Further reports regarding Piaget and cognitive development informs us, “Piaget conceives of animistic development in the child as characterized by certain definite stages. Children in the first stage consider anything and living which is of some use or is in good condition, i.e. not broken, damaged nor separated from its normal context. In the second stage, anything that moves is considered living. This contrasts with the more restricted third stage in which the child distinguishes spontaneous movement from the movement imposed by an outside agent; life being identified with spontaneous movement. In the fourth, or adult, stage life is restricted either to animals or to animals and plants.” (Russell, R. W., 1940; 353)
The final topic of discussion is that of ‘symbolism’. This is when something can stand for or represent something else. ‘Moral realism’ is a fourth aspect of this stage, this is the belief that the child’s way of thinking about the difference between right and wrong, is shared by everyone else around them. “Piaget saw social interaction as the key to how we overcome the instability of the symbols we each individually construct.” (Becker, J., & Varelas, M., 2001; 2). One aspect of a situation, at one time, is all that they can focus on, and severe difficulty is found in perceiving it to be anything else. Due to this aspect of the stage, children begin to have deference and insist on strictly following the rules always.

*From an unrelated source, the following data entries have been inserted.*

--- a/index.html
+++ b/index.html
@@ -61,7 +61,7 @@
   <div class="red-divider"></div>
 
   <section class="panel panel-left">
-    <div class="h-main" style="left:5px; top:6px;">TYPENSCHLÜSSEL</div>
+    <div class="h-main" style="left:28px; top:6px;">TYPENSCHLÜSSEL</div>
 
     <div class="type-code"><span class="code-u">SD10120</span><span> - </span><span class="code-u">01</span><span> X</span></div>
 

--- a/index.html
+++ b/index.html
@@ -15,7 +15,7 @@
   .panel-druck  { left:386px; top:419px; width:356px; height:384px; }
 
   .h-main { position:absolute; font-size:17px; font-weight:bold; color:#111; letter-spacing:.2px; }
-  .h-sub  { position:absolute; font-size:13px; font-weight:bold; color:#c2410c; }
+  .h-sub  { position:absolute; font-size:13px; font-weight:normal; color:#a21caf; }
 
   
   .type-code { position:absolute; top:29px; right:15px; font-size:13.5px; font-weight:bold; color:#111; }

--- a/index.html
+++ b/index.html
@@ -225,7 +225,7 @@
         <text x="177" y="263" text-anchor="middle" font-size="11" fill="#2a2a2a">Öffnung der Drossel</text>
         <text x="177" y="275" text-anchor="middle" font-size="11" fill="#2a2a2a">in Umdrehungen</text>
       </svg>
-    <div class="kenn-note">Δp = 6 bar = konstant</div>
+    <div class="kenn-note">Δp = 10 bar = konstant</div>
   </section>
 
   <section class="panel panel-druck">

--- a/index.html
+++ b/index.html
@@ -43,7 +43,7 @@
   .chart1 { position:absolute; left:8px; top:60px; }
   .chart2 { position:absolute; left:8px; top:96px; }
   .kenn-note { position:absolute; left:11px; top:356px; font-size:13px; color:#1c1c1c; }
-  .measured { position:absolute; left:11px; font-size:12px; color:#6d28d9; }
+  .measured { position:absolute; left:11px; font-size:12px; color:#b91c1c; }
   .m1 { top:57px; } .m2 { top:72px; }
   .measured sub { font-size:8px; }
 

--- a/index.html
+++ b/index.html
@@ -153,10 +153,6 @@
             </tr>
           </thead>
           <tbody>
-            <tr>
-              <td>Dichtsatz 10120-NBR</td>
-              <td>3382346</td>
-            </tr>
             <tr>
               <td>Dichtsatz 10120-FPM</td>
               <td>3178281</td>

In conclusion, the preoperational is the most crucial stage of cognitive development as most children showcase a great advance in emotional abilities and intellect during this stage, as inferred by the aspects affected previously discussed; symbolism, play, egocentrism and animism.
References
Becker, J., & Varelas, M. (2001). Piaget’s Early Theory of the Role of Language in Intellectual Development: A Comment on DeVries’s Account of Piaget’s Social Theory. Educational Researcher,30(6), 22-23. Retrieved from http://0-www.jstor.org.serlib0.essex.ac.uk/stable/3594445
Beran, T. N., Ramirez-Serrano, A., Kuzyk, R., Fior, M., & Nugent, S. (2011). Understanding how children understand robots: Perceived animism in child-robot interaction. International Journal of Human-Computer Studies, 69(7), 539-550.

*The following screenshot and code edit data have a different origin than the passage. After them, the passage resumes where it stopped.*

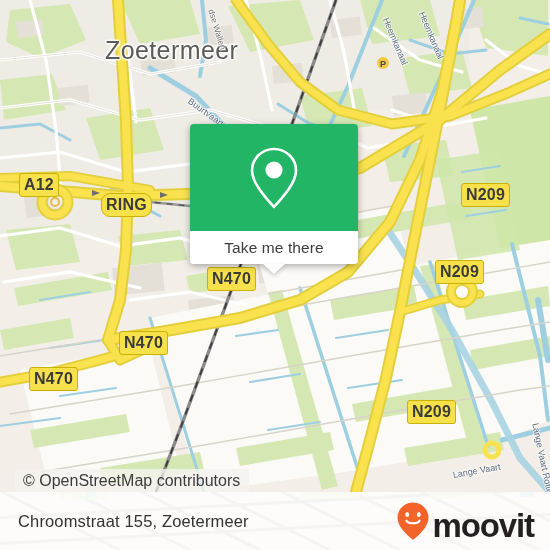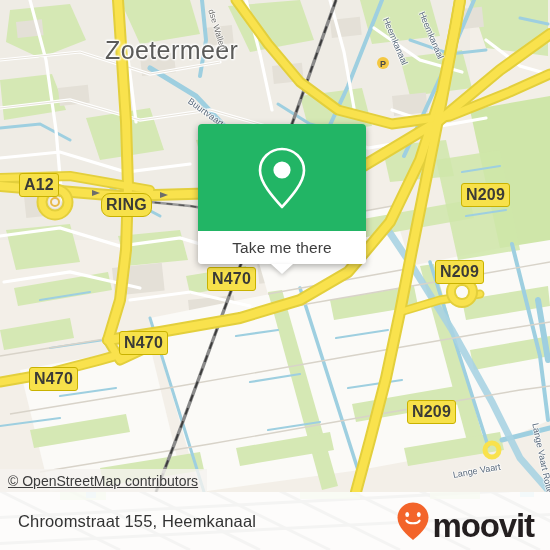--- a/index.html
+++ b/index.html
@@ -77,7 +77,6 @@
     box-shadow: 0 2px 7px rgba(0,0,0,.33);
     overflow: visible;
     z-index: 40;
-    margin-left: 8px;
   }
   #popup-green {
     height: 107px;

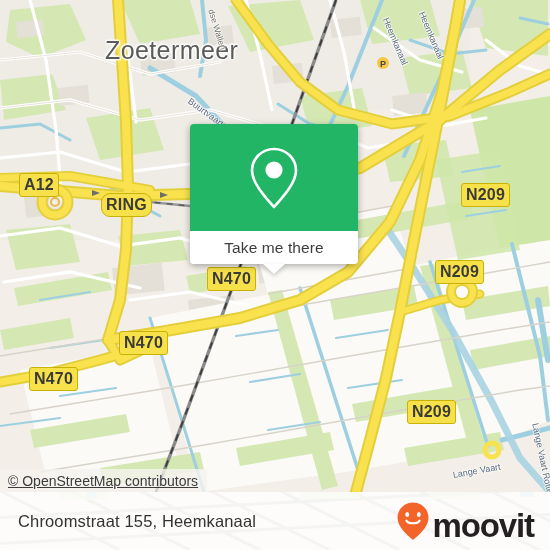--- a/index.html
+++ b/index.html
@@ -115,17 +115,16 @@
   
   #attrib {
     position: absolute;
-    left: 0; top: 469px;
+    left: 15px; top: 469px;
     height: 23px;
     padding: 0 9px 0 8px;
     display: flex;
     align-items: center;
     background: rgba(245,243,239,.80);
-    font-size: 14px;
+    font-size: 16px;
     color: #3c3c3c;
     z-index: 30;
     white-space: nowrap;
-    text-decoration: underline;
   }
 
   

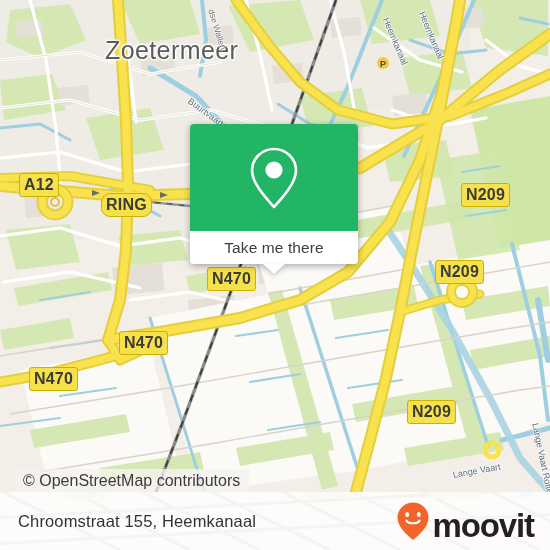--- a/index.html
+++ b/index.html
@@ -441,7 +441,7 @@
     </svg>
 
     <div id="footer-inner">
-      <div id="footer-address">Chroomstraat 155, Heemkanaal</div>
+      <div id="footer-address">Chroomstraat 155, Zoetermeer</div>
 
       <div id="brand">
         <svg width="34" height="40" viewBox="0 0 34 40">

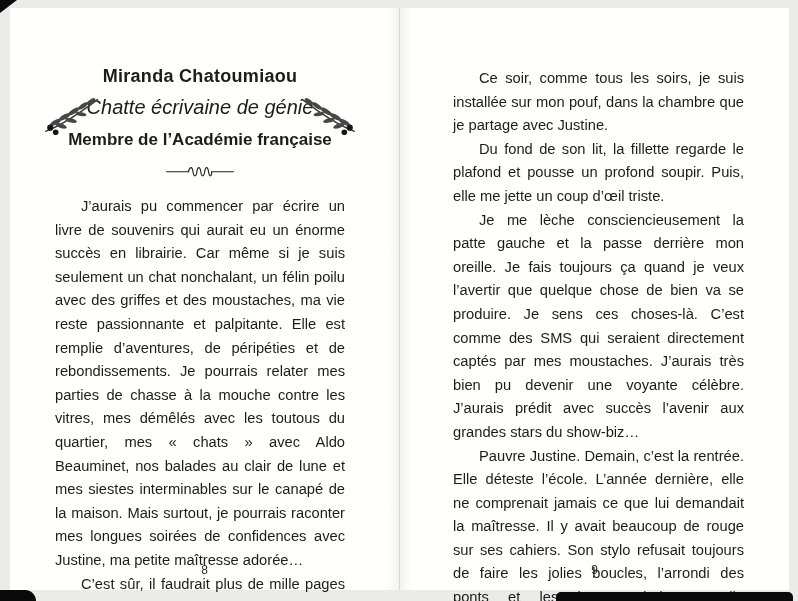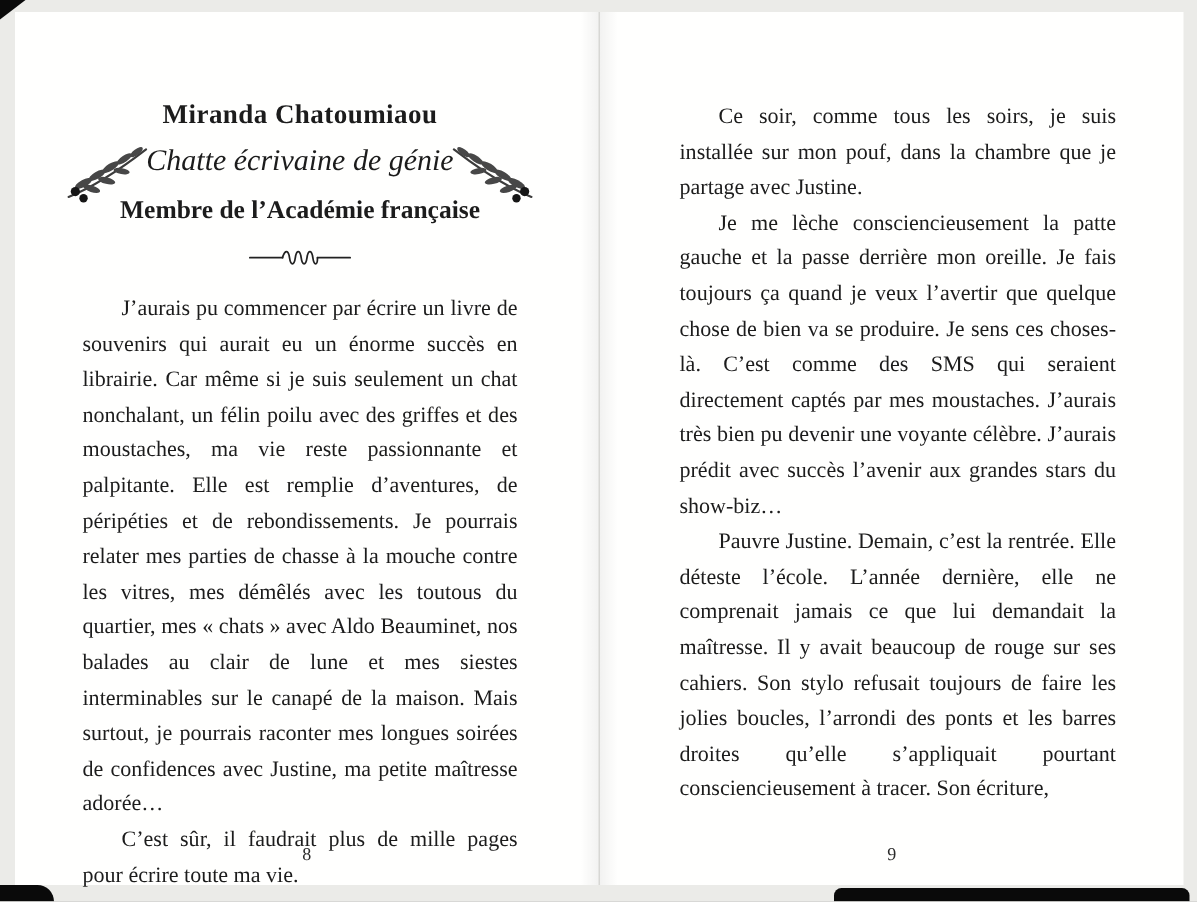--- a/index.html
+++ b/index.html
@@ -6,7 +6,7 @@
   .stage{
     position:relative;width:798px;height:601px;margin:0 auto;
     background:#ebebe8;overflow:hidden;
-    font-family:Liberation Serif, serif;
+    font-family:Liberation Sans, sans-serif;
     color:#1c1c1c;
   }
   

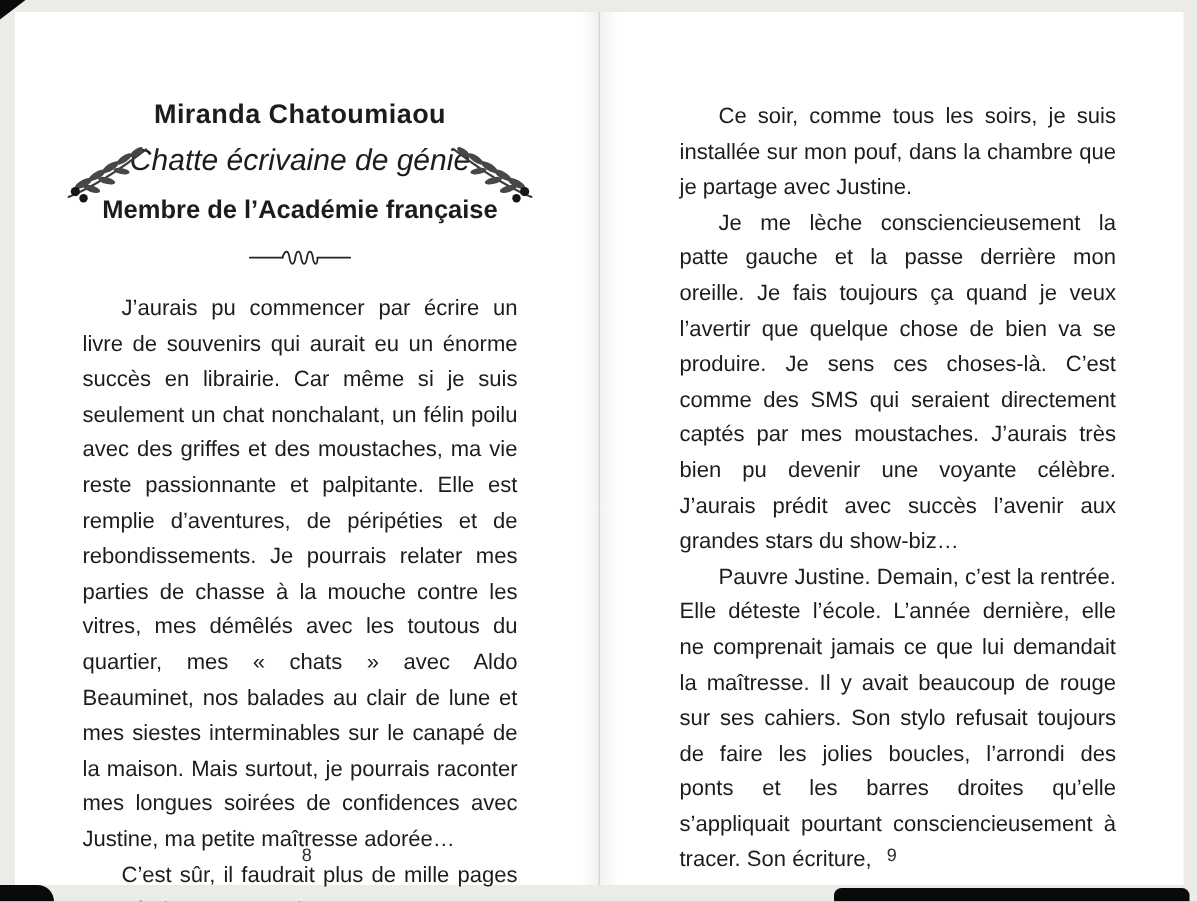--- a/index.html
+++ b/index.html
@@ -124,6 +124,7 @@
     <div class="content-right">
       <div class="body-text body-text-first">
         <p>Ce soir, comme tous les soirs, je suis installée sur mon pouf, dans la chambre que je partage avec Justine.</p>
+        <p>Du fond de son lit, la fillette regarde le plafond et pousse un profond soupir. Puis, elle me jette un coup d’œil triste.</p>
         <p>Je me lèche consciencieusement la patte gauche et la passe derrière mon oreille. Je fais toujours ça quand je veux l’avertir que quelque chose de bien va se produire. Je sens ces choses-là. C’est comme des SMS qui seraient directement captés par mes moustaches. J’aurais très bien pu devenir une voyante célèbre. J’aurais prédit avec succès l’avenir aux grandes stars du show-biz…</p>
         <p>Pauvre Justine. Demain, c’est la rentrée. Elle déteste l’école. L’année dernière, elle ne comprenait jamais ce que lui demandait la maîtresse. Il y avait beaucoup de rouge sur ses cahiers. Son stylo refusait toujours de faire les jolies boucles, l’arrondi des ponts et les barres droites qu’elle s’appliquait pourtant consciencieusement à tracer. Son écriture,</p>
       </div>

Ginn, W. Y. (1995). Jean Piaget-intellectual development. Retrieved January, 4(20), 10.
Gross, T. F. (1985). Cognitive development. Brooks/Cole Pub Co.
Lansdown, R. (1984). Child Development: Made Simple. Heinemann.

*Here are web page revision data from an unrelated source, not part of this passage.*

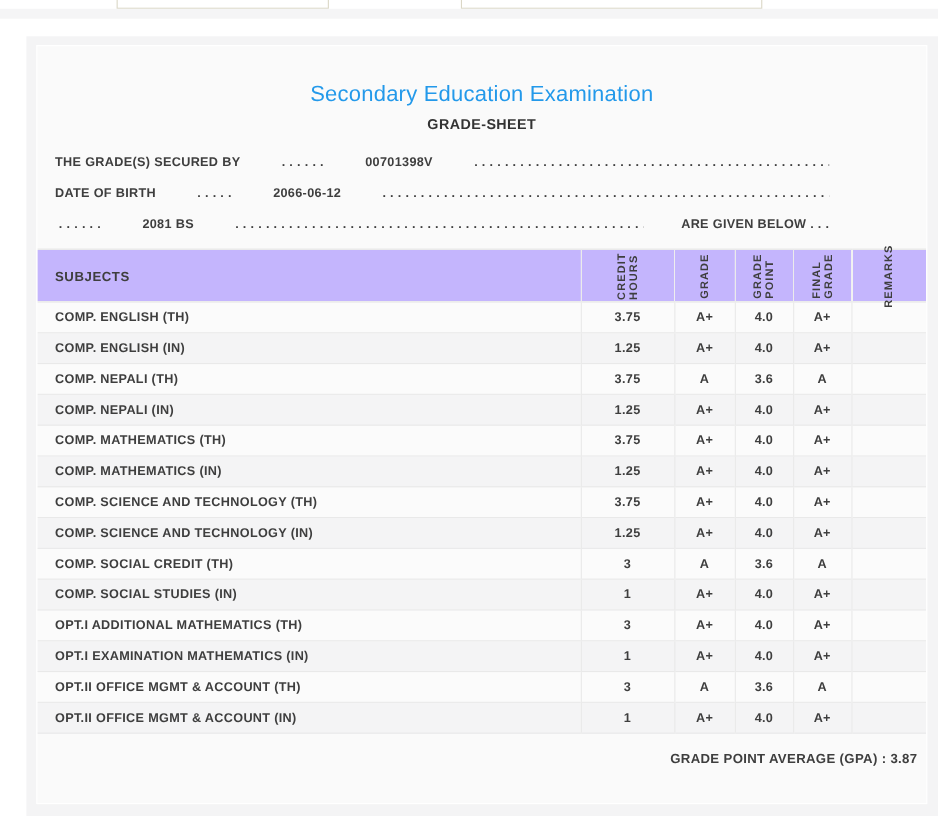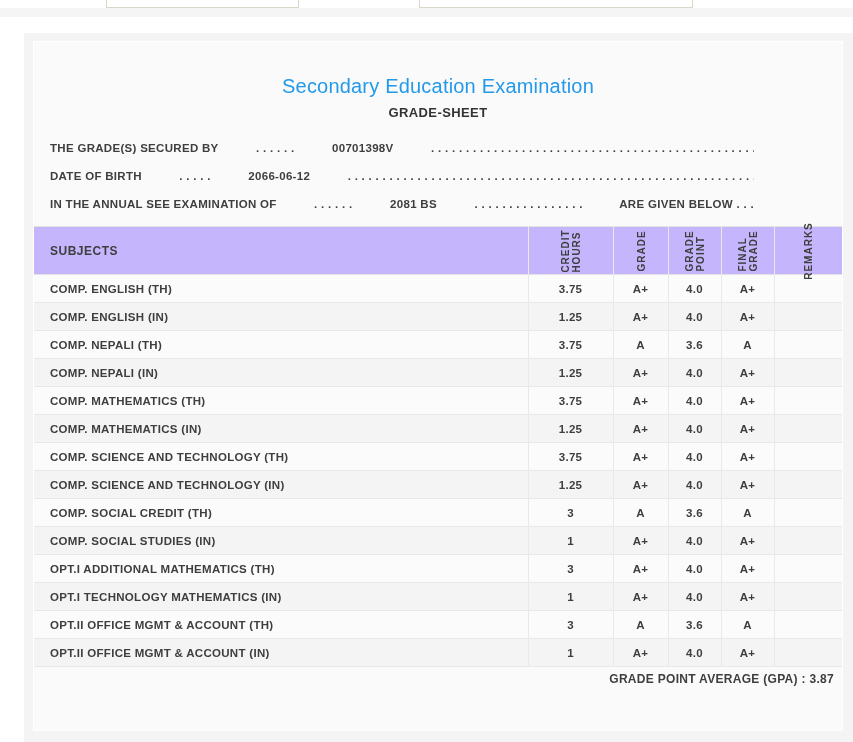--- a/index.html
+++ b/index.html
@@ -84,7 +84,6 @@
           <span class="fill"> . . . . . . . . . . . . . . . . . . . . . . . . . . . . . . . . . . . . . . . . . . . . . . . . . . . . . . . . . . . . . . . . . . . . . . . . . . . . . . . . . . . . . . . . . . . . . . . . . . . . . . . . . . . . . . . . . . . . . . . . . . . . . . . . . . . . . . . .</span>
       </div>
       <div class="info-line">
-        <span>IN THE ANNUAL SEE EXAMINATION OF</span>
           <span> . . . . . . </span>
           <span>2081 BS</span>
           <span class="fill"> . . . . . . . . . . . . . . . . . . . . . . . . . . . . . . . . . . . . . . . . . . . . . . . . . . . . . . . . . . . . . . . . . . . . . . . . . . . . . . . . . . . . . . . . . . . . . . . . . . . . . . . . . . . . . . . . . . . . . . . . . . . . . . . . . . . . . . . . </span>

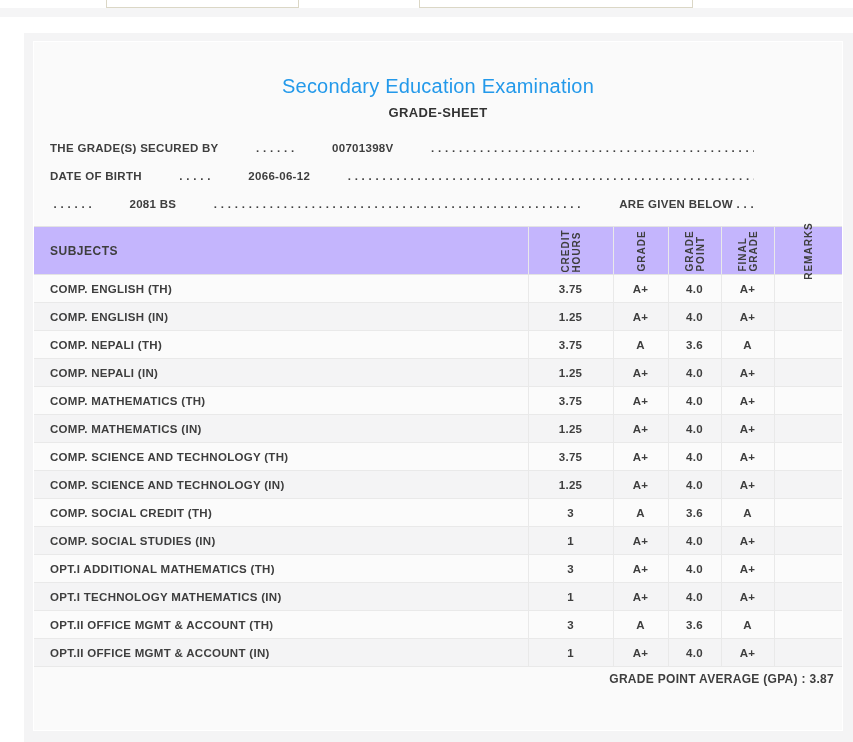--- a/index.html
+++ b/index.html
@@ -223,7 +223,7 @@
           <td class="vcol val"></td>
         </tr>
         <tr>
-          <td class="subject">OPT.I TECHNOLOGY MATHEMATICS (IN)</td>
+          <td class="subject">OPT.I EXAMINATION MATHEMATICS (IN)</td>
           <td class="vcol val">1</td>
           <td class="vcol val">A+</td>
           <td class="vcol val">4.0</td>

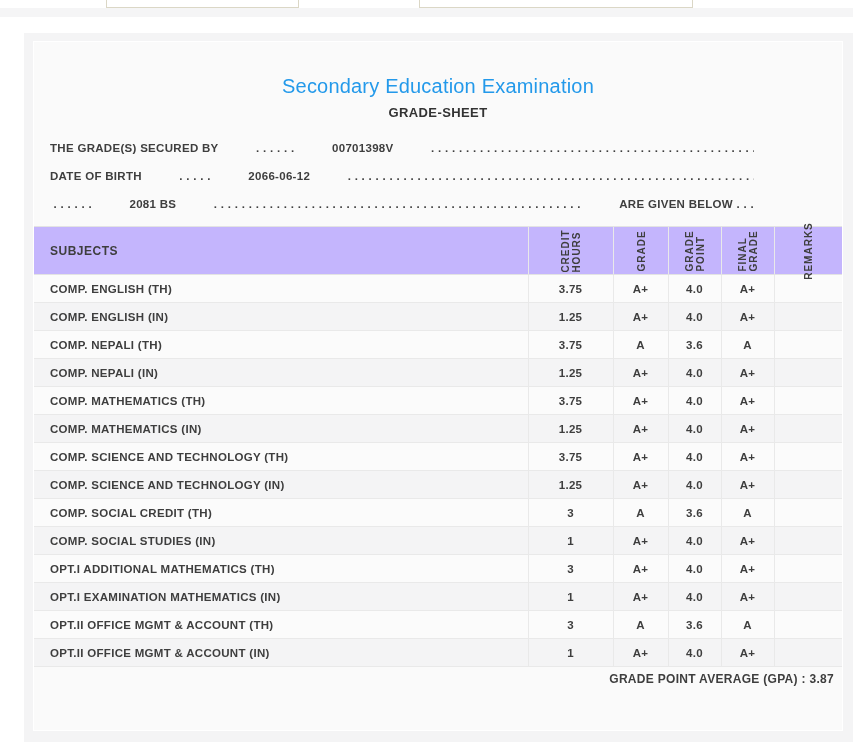--- a/index.html
+++ b/index.html
@@ -52,7 +52,7 @@
   .grades td.subject { text-align:left; padding-left:16px; }
   .grades td.val { text-align:center; }
 
-  .gpa-row { margin-top:0; padding-right:8px; text-align:right; font-size:12px;
+  .gpa-row { margin-top:11px; padding-right:8px; text-align:right; font-size:12px;
              line-height:24px; font-weight:700; letter-spacing:0.3px; color:#3e3e3e; }
 </style>
 </head>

Lefrancois, G. R. (2001). Of children: An introduction to child and adolescent development. Wadsworth/Thomson Learning.
Martin, G. N., Carlson, N. R., & Buskist, W. (2010). Psychology. Harlow. England: Pearson.
Mead, M. (1932). An Investigation of the Thought of Primitive Children, with Special Reference to Animism. The Journal of the Royal Anthropological Institute of Great Britain and Ireland, 62, 173-190. doi:10.2307/2843884
Russell, R. W. (1940). Studies in animism: II. The development of animism. The Pedagogical Seminary and Journal of Genetic Psychology, 56(2), 353-366.
Sutton-Smith, B. (1966). Piaget on play: a critique. Psychological Review, 73(1), 104-110.